Docker, btw, is awesome. You can use it to replace virtualenv (which only handles python libs) and system lib isolation in a much more scriptable, more robustly deployable fashion. So you can take python projects developed at different times that use different revs of packages (and those packages can require different libs) and make deploying them way better. Try it, it's just awesome.
The same problems with imperfect knowledge exist with closed-source software too, but they're worse because you can't examine the source yourself and the vendor often has an incentive not to let flaws come to light.
> People who find that an open-source program creates more hassles than it solves don't use it.
But bad open-source software can live on to upset the productive lives of others forever, as the distribution cost is essentially free. With bad closed-source software, if the producer goes out of business (without a buyer), typically it becomes unavailable.
This is both a feature and a bug. It is definitely caveat emptor; you should do your diligence before pulling in any piece of third-party software. However, there are many, many critical systems that incorporate unmaintained open-source libraries. libxml, for example, gets a bugfix release about every year, while TeX has been asymptotically approaching version pi since 1989. That's fine; those libraries are stable, they do what they do, and I'd much rather have them available than have them disappear like closed-source alternatives.
This mirrors my experience as well. Mature well known open source is usually excellent quality. Many of the more "modern" packages are often a lot more hassle.

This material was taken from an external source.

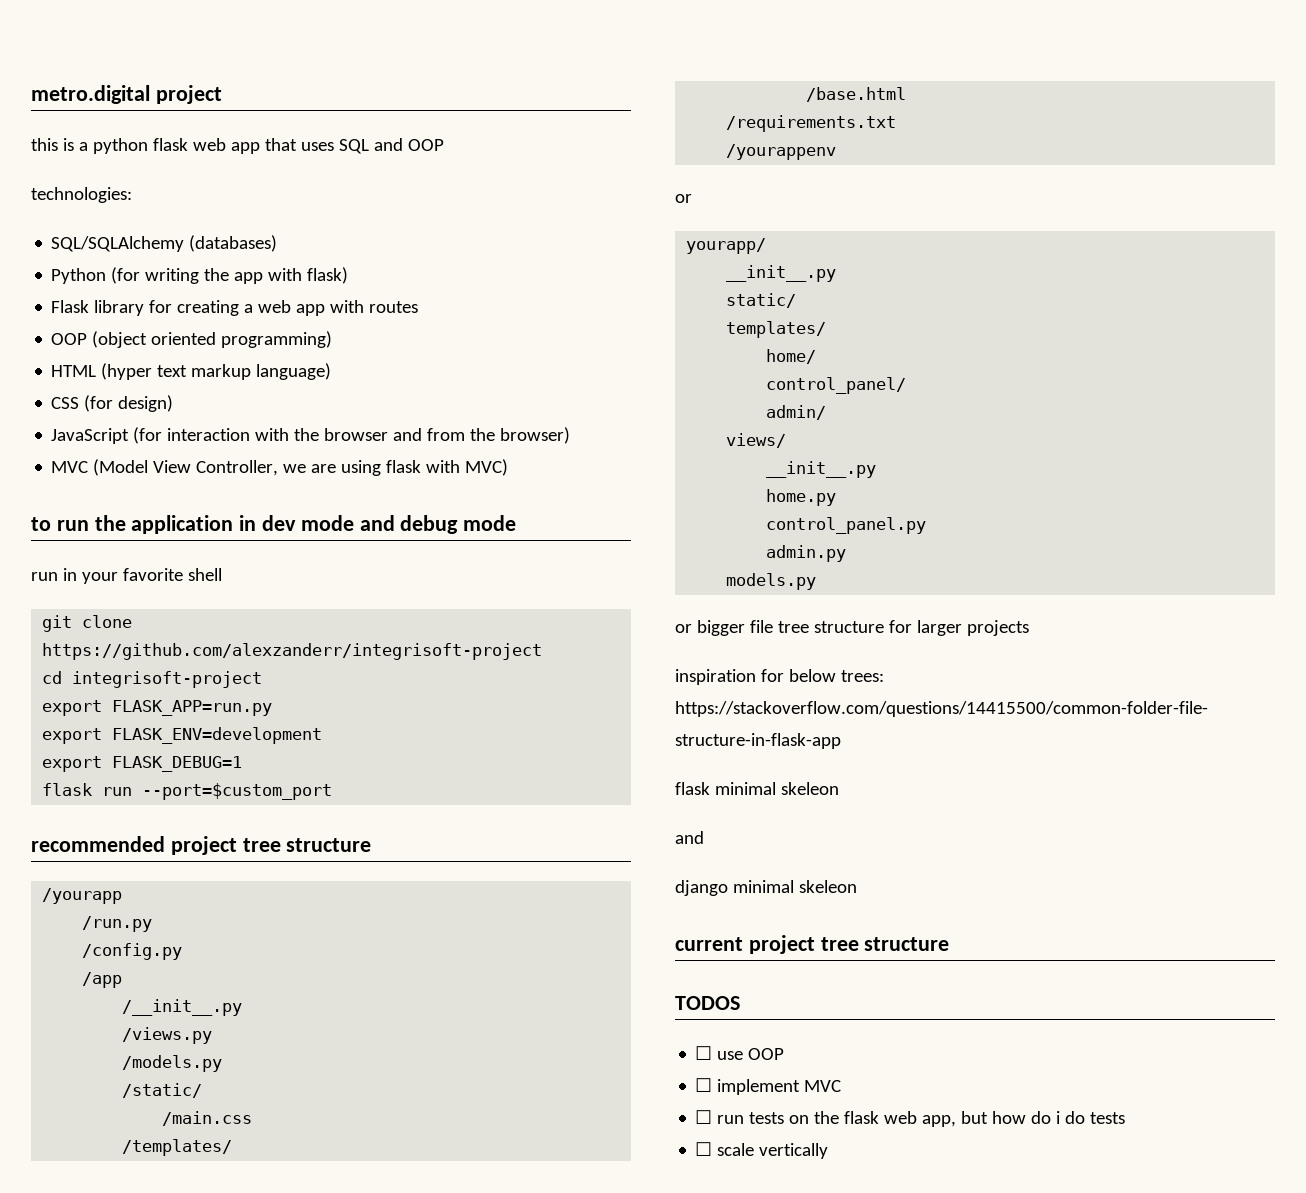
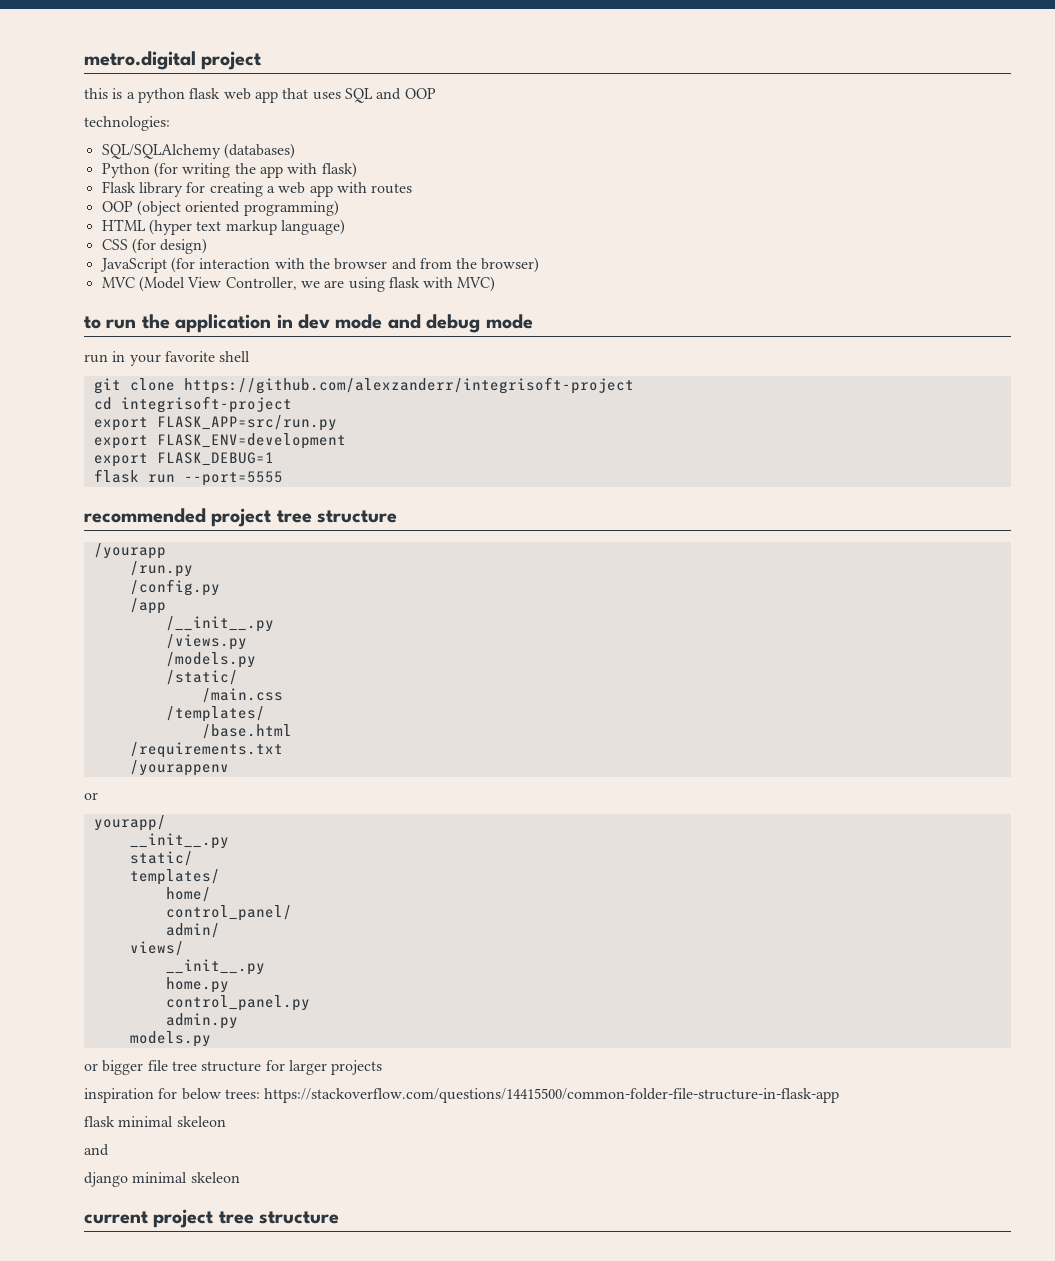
[112,700,273,716] FLASK_APP=run.py -> [156,415,337,431] FLASK_APP=src/run.py
[142,783,333,800] --port=$custom_port -> [183,471,283,486] --port=5555
[675,996,740,1010] [695,1046,785,1060] [695,1078,842,1095] [695,1110,1126,1127] [695,1142,829,1159] // TODOS // ☐ use OOP // ☐ implement MVC // ☐ run tests on the flask web app, but how do i do tests // ☐ scale vertically -> (340, 1217) none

Just because you have the option to read the implementation details of every library and service you are using doesn't mean that you have to. You only have to learn enough about it to decide whether you think it is a good addition to your stack, and to use it to do whatever you are trying to get done. But open source gives you the ability to figure out why you're using it wrong, or how it is broken when that time comes.
If you are saying that open source is not documented well enough because the developers fall back on "check the source," that is a different argument where commercial software may be better, but this is not true for any of the more common open source software I've used.
Making a decision of which software to depend on in your application is something that is always difficult whether you have access to the source code of all of the choices or not. It's a decision that you make with limited information. You only have extensive knowledge of the tools that you already have experience with, so using alternatives is always a risk, but understanding and managing that risk is part of the developer's job.
And with regard to keeping up with changes, you always can remain with previous versions for some time to avoid the slowdown associated with shifting to new APIs.